### What you should do
Repeat each line of the material below exactly as it appears, minus any pictures.

### Material shown

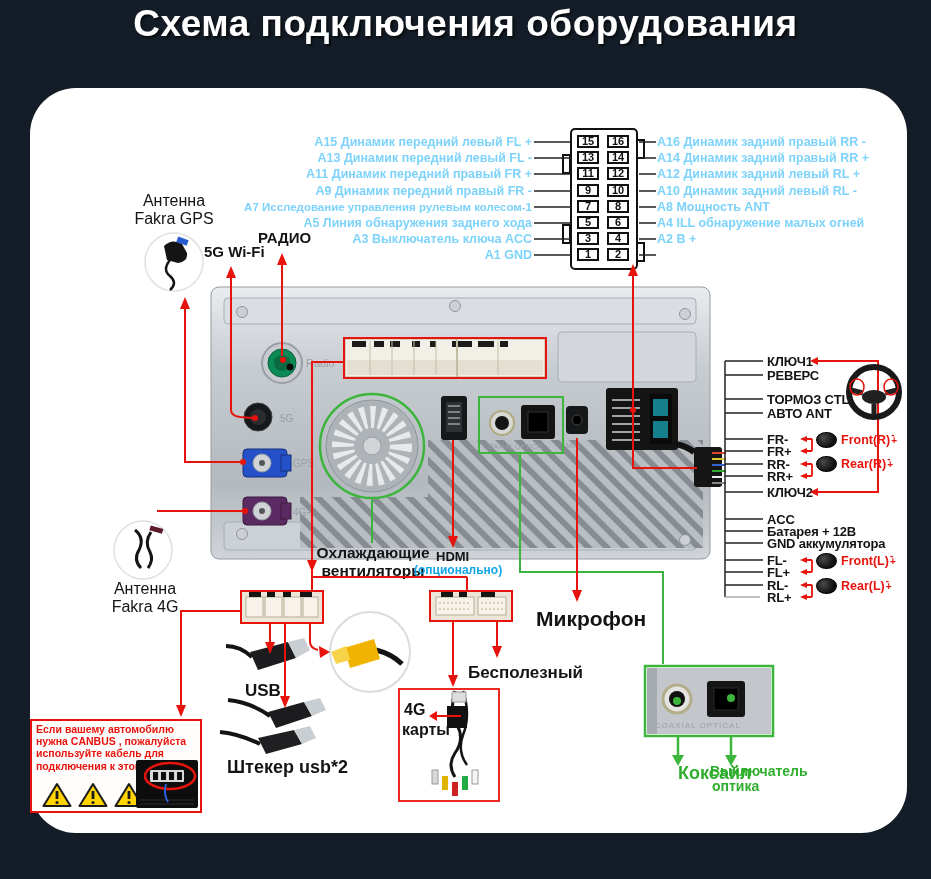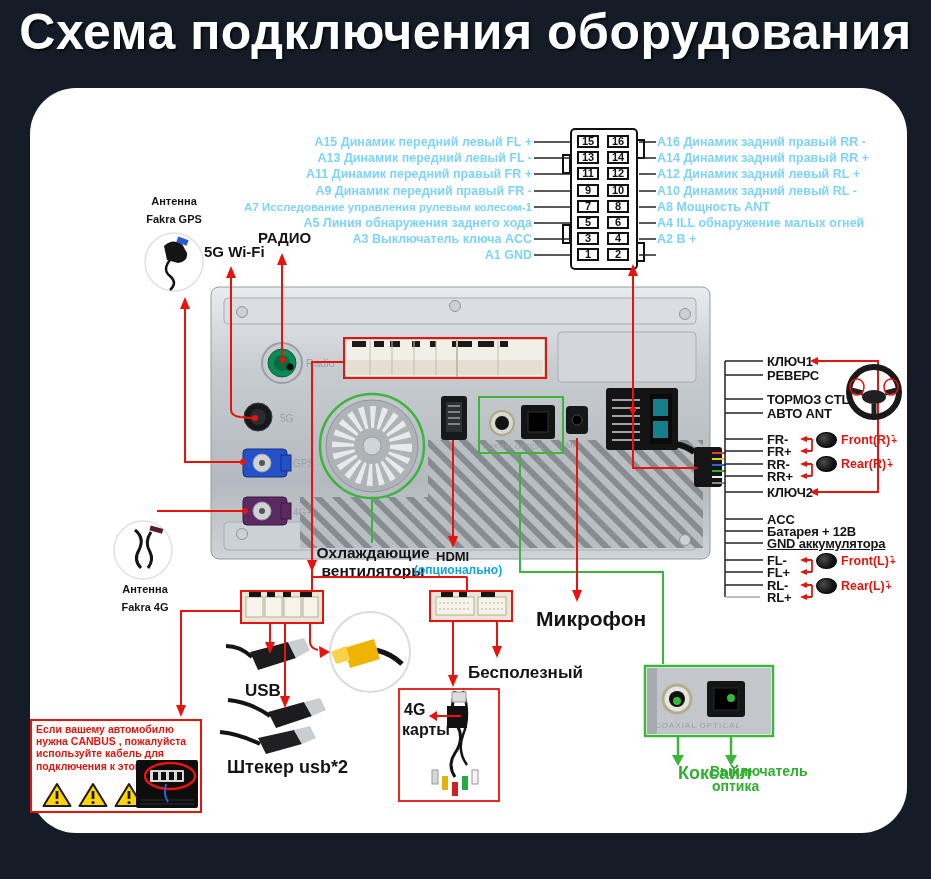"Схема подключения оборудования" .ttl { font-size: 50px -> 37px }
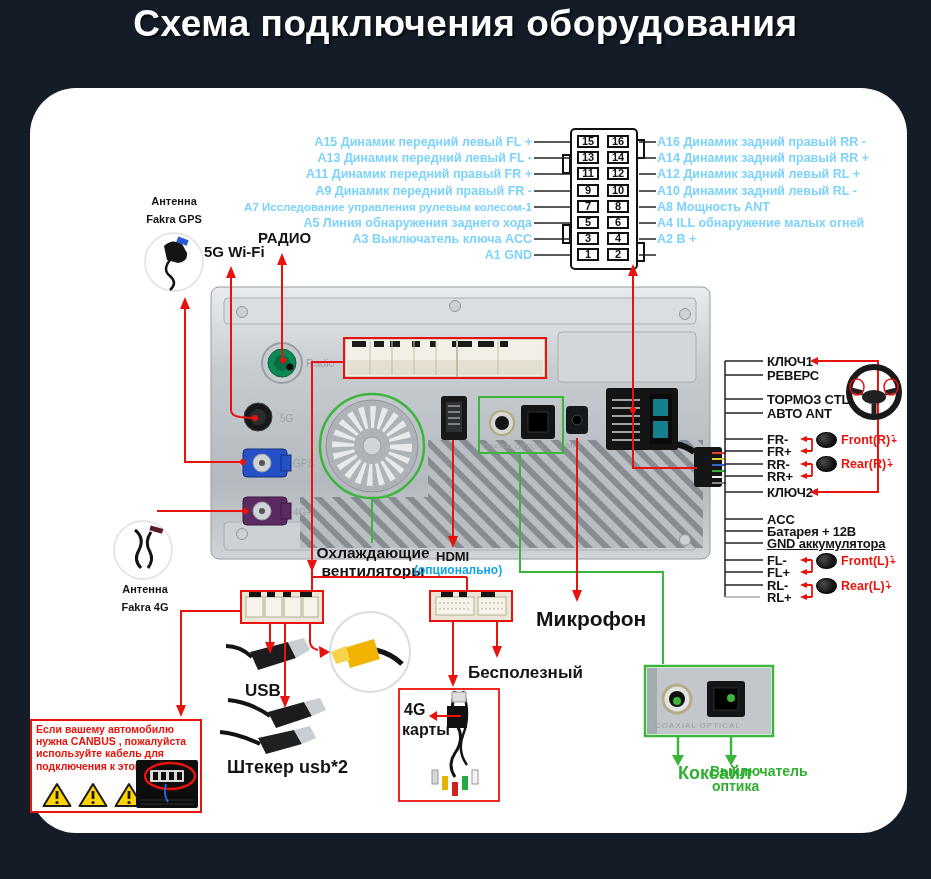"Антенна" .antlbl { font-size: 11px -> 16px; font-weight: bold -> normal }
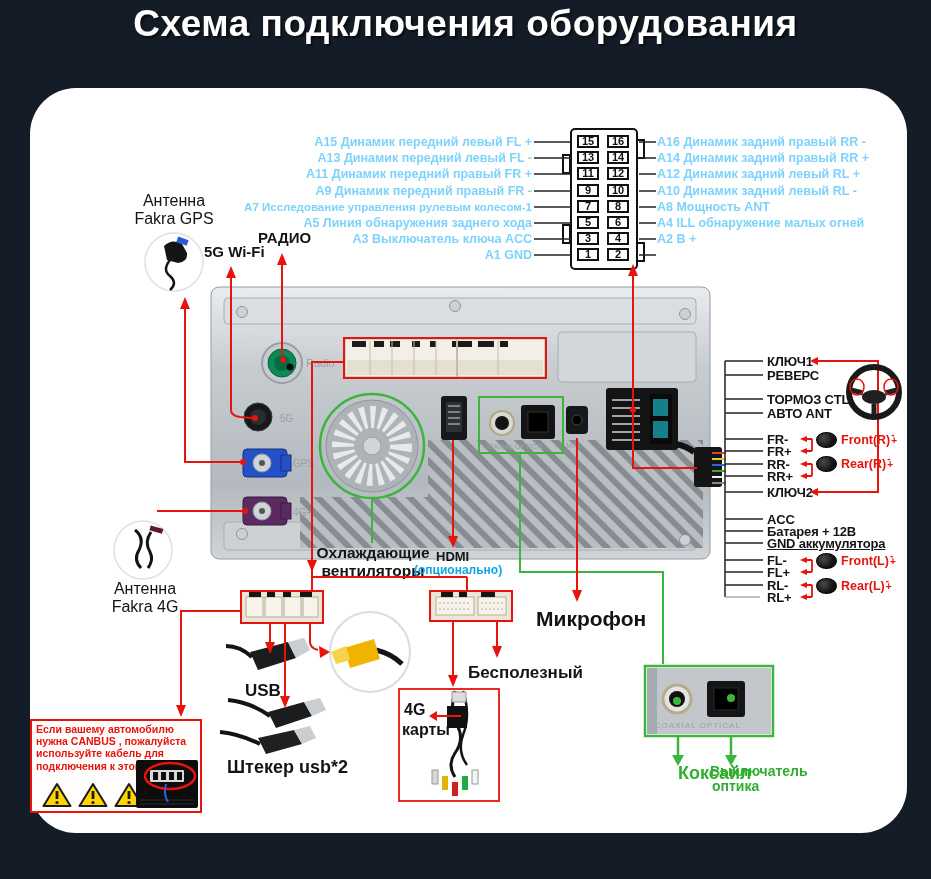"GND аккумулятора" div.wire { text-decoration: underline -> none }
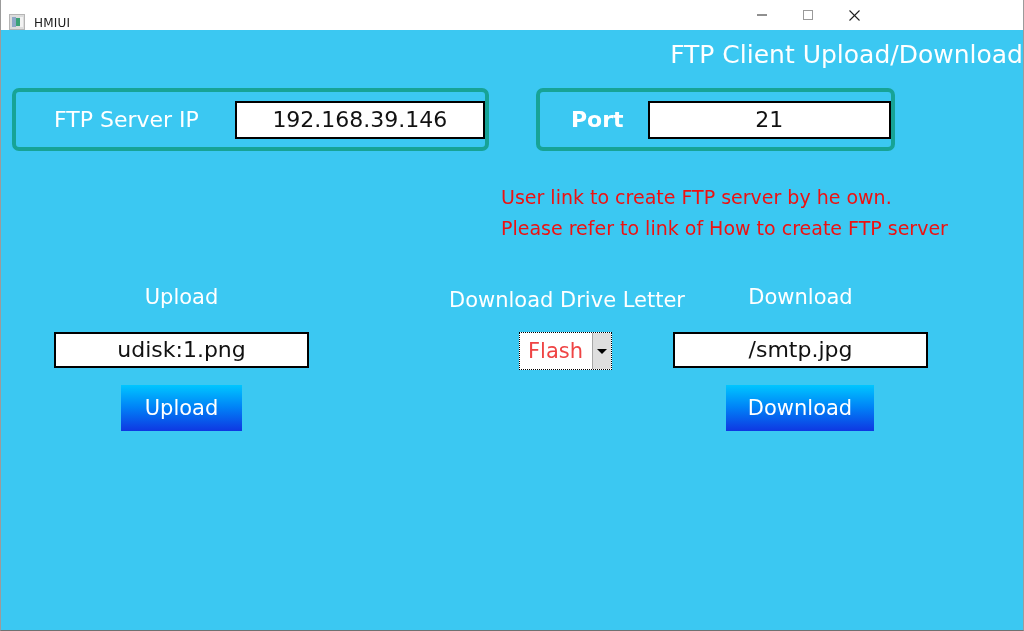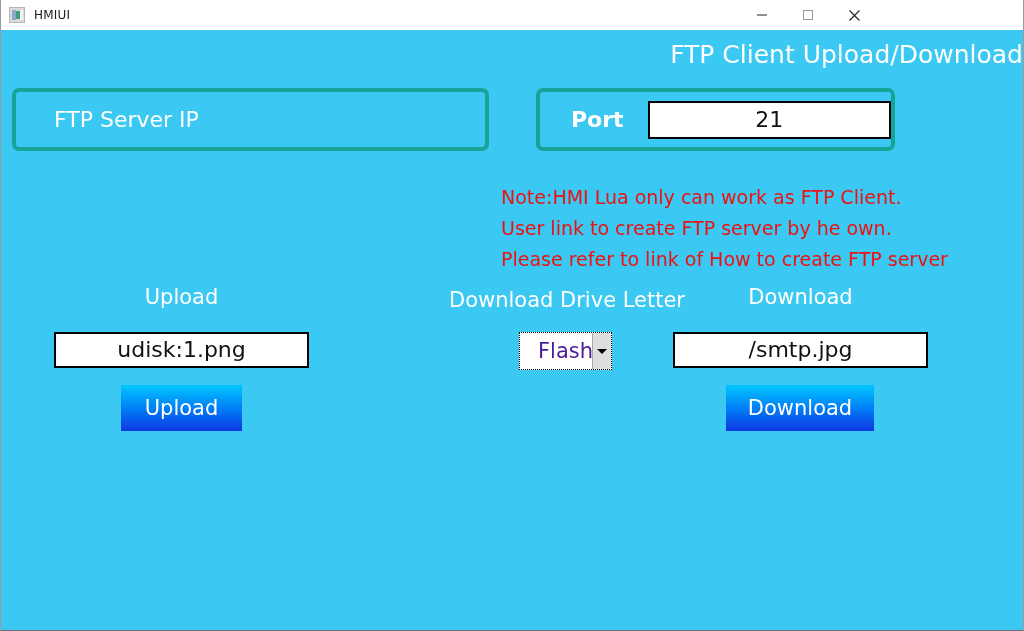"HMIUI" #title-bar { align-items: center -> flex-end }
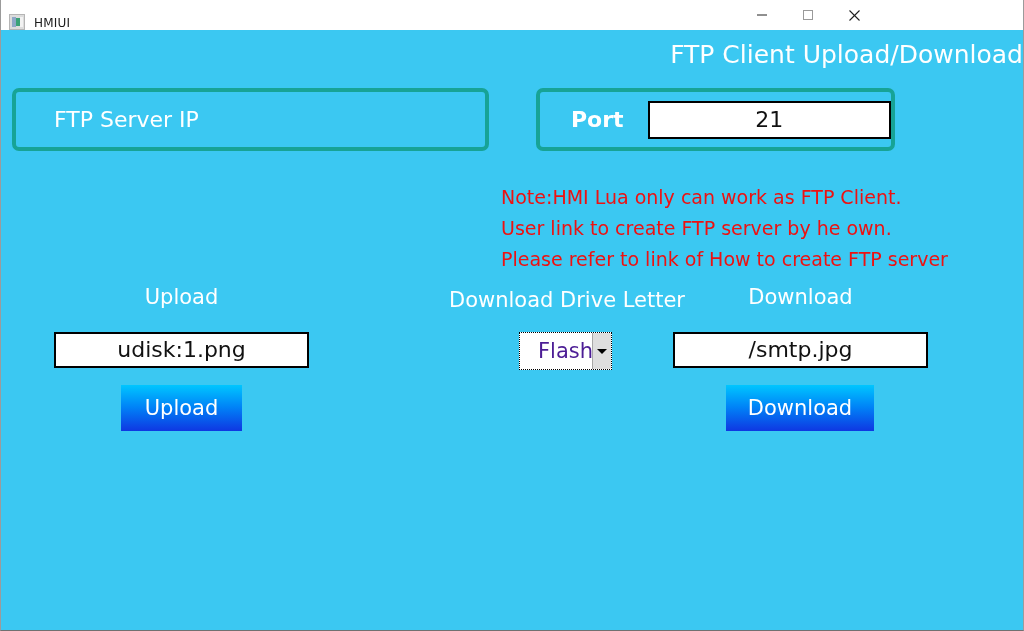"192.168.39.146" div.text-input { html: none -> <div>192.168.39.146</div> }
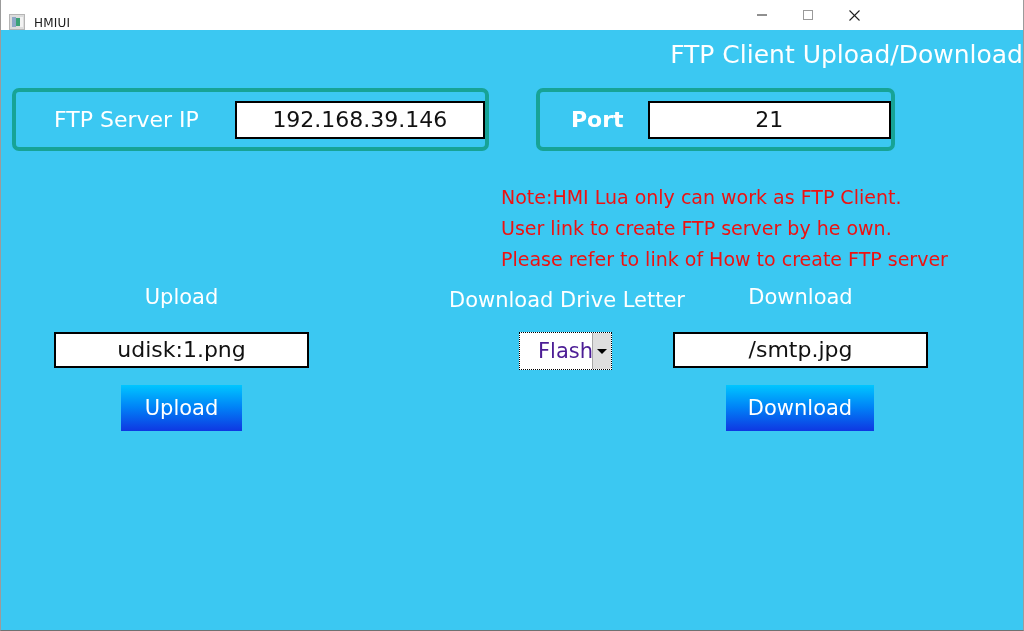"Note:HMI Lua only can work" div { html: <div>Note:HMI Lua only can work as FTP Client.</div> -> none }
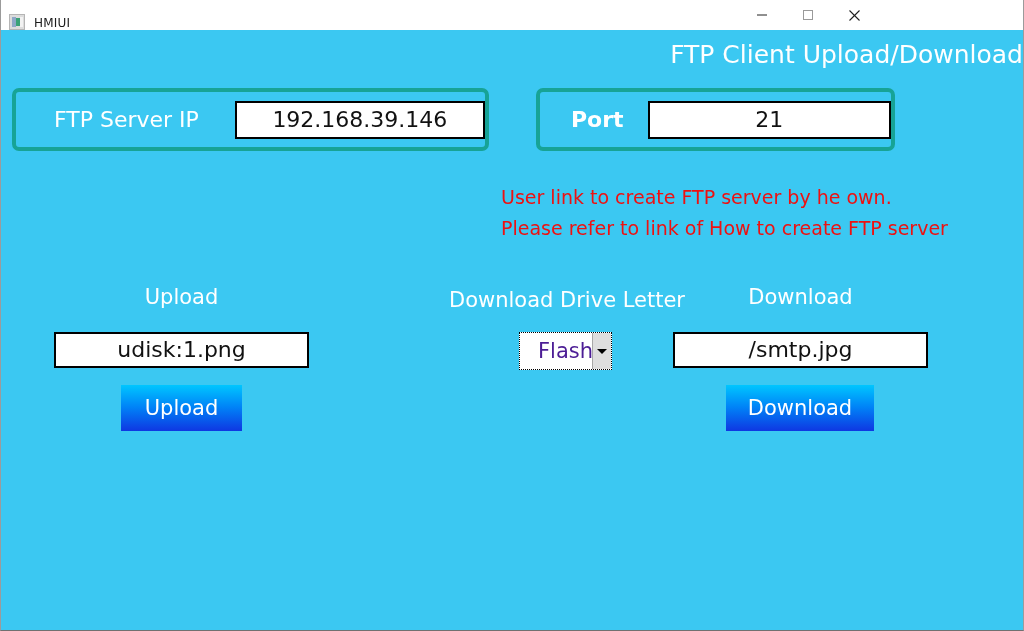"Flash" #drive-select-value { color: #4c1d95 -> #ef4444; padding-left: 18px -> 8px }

### Solution to this exercise
"Схема подключения оборудования" .ttl { font-size: 50px -> 37px }
"Антенна" .antlbl { font-size: 11px -> 16px; font-weight: bold -> normal }
"GND аккумулятора" div.wire { text-decoration: underline -> none }
"HMIUI" #title-bar { align-items: center -> flex-end }
"192.168.39.146" div.text-input { html: none -> <div>192.168.39.146</div> }
"Note:HMI Lua only can work" div { html: <div>Note:HMI Lua only can work as FTP Client.</div> -> none }
"Flash" #drive-select-value { color: #4c1d95 -> #ef4444; padding-left: 18px -> 8px }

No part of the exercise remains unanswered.